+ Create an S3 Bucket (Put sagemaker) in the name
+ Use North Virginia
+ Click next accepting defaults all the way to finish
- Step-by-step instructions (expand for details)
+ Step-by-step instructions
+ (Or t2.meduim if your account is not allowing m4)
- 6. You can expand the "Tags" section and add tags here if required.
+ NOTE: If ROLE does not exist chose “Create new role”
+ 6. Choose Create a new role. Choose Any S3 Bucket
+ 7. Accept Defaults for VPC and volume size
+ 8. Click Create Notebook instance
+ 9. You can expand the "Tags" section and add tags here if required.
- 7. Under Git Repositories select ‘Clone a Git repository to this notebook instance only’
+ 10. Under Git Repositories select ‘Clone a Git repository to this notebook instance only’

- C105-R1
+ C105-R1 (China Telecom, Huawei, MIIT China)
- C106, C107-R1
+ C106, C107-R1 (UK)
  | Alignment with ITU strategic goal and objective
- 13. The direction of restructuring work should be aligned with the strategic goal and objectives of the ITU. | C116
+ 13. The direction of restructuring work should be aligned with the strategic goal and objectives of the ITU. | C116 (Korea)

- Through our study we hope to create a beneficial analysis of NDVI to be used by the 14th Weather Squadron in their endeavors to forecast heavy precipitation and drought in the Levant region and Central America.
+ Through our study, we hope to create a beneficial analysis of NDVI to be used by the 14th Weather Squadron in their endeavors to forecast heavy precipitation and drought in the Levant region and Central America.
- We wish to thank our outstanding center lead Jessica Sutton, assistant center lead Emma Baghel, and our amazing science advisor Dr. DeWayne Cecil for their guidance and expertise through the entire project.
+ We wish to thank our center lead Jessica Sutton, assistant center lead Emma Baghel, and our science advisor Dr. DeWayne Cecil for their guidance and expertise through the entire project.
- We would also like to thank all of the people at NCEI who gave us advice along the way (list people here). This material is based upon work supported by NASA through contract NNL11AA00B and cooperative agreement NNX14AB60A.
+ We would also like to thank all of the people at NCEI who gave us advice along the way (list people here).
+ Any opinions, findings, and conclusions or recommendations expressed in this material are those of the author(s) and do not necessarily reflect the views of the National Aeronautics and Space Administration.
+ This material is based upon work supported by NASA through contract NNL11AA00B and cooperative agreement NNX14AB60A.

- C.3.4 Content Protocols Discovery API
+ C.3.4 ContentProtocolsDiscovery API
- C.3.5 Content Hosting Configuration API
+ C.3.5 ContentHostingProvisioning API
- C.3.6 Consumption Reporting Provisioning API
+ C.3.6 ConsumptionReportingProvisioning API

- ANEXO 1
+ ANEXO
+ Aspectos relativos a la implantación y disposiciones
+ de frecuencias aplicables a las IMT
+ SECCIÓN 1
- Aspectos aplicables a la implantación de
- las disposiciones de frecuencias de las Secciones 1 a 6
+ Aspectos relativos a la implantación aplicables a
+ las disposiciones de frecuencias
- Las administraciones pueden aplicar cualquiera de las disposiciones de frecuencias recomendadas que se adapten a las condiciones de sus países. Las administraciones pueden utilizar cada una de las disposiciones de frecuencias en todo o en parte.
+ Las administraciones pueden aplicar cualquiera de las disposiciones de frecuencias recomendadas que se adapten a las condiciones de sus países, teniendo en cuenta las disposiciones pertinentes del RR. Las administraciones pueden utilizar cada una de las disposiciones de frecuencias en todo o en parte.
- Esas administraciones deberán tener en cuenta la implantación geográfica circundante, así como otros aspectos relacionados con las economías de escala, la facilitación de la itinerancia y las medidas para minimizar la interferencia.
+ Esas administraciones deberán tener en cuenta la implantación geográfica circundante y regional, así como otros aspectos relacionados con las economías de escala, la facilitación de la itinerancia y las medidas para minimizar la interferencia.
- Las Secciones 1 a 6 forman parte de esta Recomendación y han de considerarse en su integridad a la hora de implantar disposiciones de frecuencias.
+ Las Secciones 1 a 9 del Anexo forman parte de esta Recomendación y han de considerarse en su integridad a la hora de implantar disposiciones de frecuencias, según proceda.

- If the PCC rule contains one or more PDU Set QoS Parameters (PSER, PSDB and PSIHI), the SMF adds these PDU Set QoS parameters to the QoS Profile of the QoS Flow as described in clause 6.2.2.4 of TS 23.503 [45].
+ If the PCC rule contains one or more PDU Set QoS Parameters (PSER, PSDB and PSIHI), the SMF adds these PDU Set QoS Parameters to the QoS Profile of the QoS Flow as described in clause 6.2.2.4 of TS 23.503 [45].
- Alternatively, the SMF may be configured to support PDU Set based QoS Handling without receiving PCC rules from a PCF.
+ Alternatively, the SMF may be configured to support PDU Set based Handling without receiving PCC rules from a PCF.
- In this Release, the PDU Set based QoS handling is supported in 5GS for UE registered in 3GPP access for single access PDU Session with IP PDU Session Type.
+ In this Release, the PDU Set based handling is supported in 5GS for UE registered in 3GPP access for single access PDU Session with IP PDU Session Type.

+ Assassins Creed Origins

## [INSTRUCTIONS TO FOLLOW]
Would you please transcribe the records above in full and exactly?

## [EXERCISE RESPONSE]
+ Create an S3 Bucket (Put sagemaker) in the name
+ Use North Virginia
+ Click next accepting defaults all the way to finish
- Step-by-step instructions (expand for details)
+ Step-by-step instructions
+ (Or t2.meduim if your account is not allowing m4)
- 6. You can expand the "Tags" section and add tags here if required.
+ NOTE: If ROLE does not exist chose “Create new role”
+ 6. Choose Create a new role. Choose Any S3 Bucket
+ 7. Accept Defaults for VPC and volume size
+ 8. Click Create Notebook instance
+ 9. You can expand the "Tags" section and add tags here if required.
- 7. Under Git Repositories select ‘Clone a Git repository to this notebook instance only’
+ 10. Under Git Repositories select ‘Clone a Git repository to this notebook instance only’

- C105-R1
+ C105-R1 (China Telecom, Huawei, MIIT China)
- C106, C107-R1
+ C106, C107-R1 (UK)
  | Alignment with ITU strategic goal and objective
- 13. The direction of restructuring work should be aligned with the strategic goal and objectives of the ITU. | C116
+ 13. The direction of restructuring work should be aligned with the strategic goal and objectives of the ITU. | C116 (Korea)

- Through our study we hope to create a beneficial analysis of NDVI to be used by the 14th Weather Squadron in their endeavors to forecast heavy precipitation and drought in the Levant region and Central America.
+ Through our study, we hope to create a beneficial analysis of NDVI to be used by the 14th Weather Squadron in their endeavors to forecast heavy precipitation and drought in the Levant region and Central America.
- We wish to thank our outstanding center lead Jessica Sutton, assistant center lead Emma Baghel, and our amazing science advisor Dr. DeWayne Cecil for their guidance and expertise through the entire project.
+ We wish to thank our center lead Jessica Sutton, assistant center lead Emma Baghel, and our science advisor Dr. DeWayne Cecil for their guidance and expertise through the entire project.
- We would also like to thank all of the people at NCEI who gave us advice along the way (list people here). This material is based upon work supported by NASA through contract NNL11AA00B and cooperative agreement NNX14AB60A.
+ We would also like to thank all of the people at NCEI who gave us advice along the way (list people here).
+ Any opinions, findings, and conclusions or recommendations expressed in this material are those of the author(s) and do not necessarily reflect the views of the National Aeronautics and Space Administration.
+ This material is based upon work supported by NASA through contract NNL11AA00B and cooperative agreement NNX14AB60A.

- C.3.4 Content Protocols Discovery API
+ C.3.4 ContentProtocolsDiscovery API
- C.3.5 Content Hosting Configuration API
+ C.3.5 ContentHostingProvisioning API
- C.3.6 Consumption Reporting Provisioning API
+ C.3.6 ConsumptionReportingProvisioning API

- ANEXO 1
+ ANEXO
+ Aspectos relativos a la implantación y disposiciones
+ de frecuencias aplicables a las IMT
+ SECCIÓN 1
- Aspectos aplicables a la implantación de
- las disposiciones de frecuencias de las Secciones 1 a 6
+ Aspectos relativos a la implantación aplicables a
+ las disposiciones de frecuencias
- Las administraciones pueden aplicar cualquiera de las disposiciones de frecuencias recomendadas que se adapten a las condiciones de sus países. Las administraciones pueden utilizar cada una de las disposiciones de frecuencias en todo o en parte.
+ Las administraciones pueden aplicar cualquiera de las disposiciones de frecuencias recomendadas que se adapten a las condiciones de sus países, teniendo en cuenta las disposiciones pertinentes del RR. Las administraciones pueden utilizar cada una de las disposiciones de frecuencias en todo o en parte.
- Esas administraciones deberán tener en cuenta la implantación geográfica circundante, así como otros aspectos relacionados con las economías de escala, la facilitación de la itinerancia y las medidas para minimizar la interferencia.
+ Esas administraciones deberán tener en cuenta la implantación geográfica circundante y regional, así como otros aspectos relacionados con las economías de escala, la facilitación de la itinerancia y las medidas para minimizar la interferencia.
- Las Secciones 1 a 6 forman parte de esta Recomendación y han de considerarse en su integridad a la hora de implantar disposiciones de frecuencias.
+ Las Secciones 1 a 9 del Anexo forman parte de esta Recomendación y han de considerarse en su integridad a la hora de implantar disposiciones de frecuencias, según proceda.

- If the PCC rule contains one or more PDU Set QoS Parameters (PSER, PSDB and PSIHI), the SMF adds these PDU Set QoS parameters to the QoS Profile of the QoS Flow as described in clause 6.2.2.4 of TS 23.503 [45].
+ If the PCC rule contains one or more PDU Set QoS Parameters (PSER, PSDB and PSIHI), the SMF adds these PDU Set QoS Parameters to the QoS Profile of the QoS Flow as described in clause 6.2.2.4 of TS 23.503 [45].
- Alternatively, the SMF may be configured to support PDU Set based QoS Handling without receiving PCC rules from a PCF.
+ Alternatively, the SMF may be configured to support PDU Set based Handling without receiving PCC rules from a PCF.
- In this Release, the PDU Set based QoS handling is supported in 5GS for UE registered in 3GPP access for single access PDU Session with IP PDU Session Type.
+ In this Release, the PDU Set based handling is supported in 5GS for UE registered in 3GPP access for single access PDU Session with IP PDU Session Type.

+ Assassins Creed Origins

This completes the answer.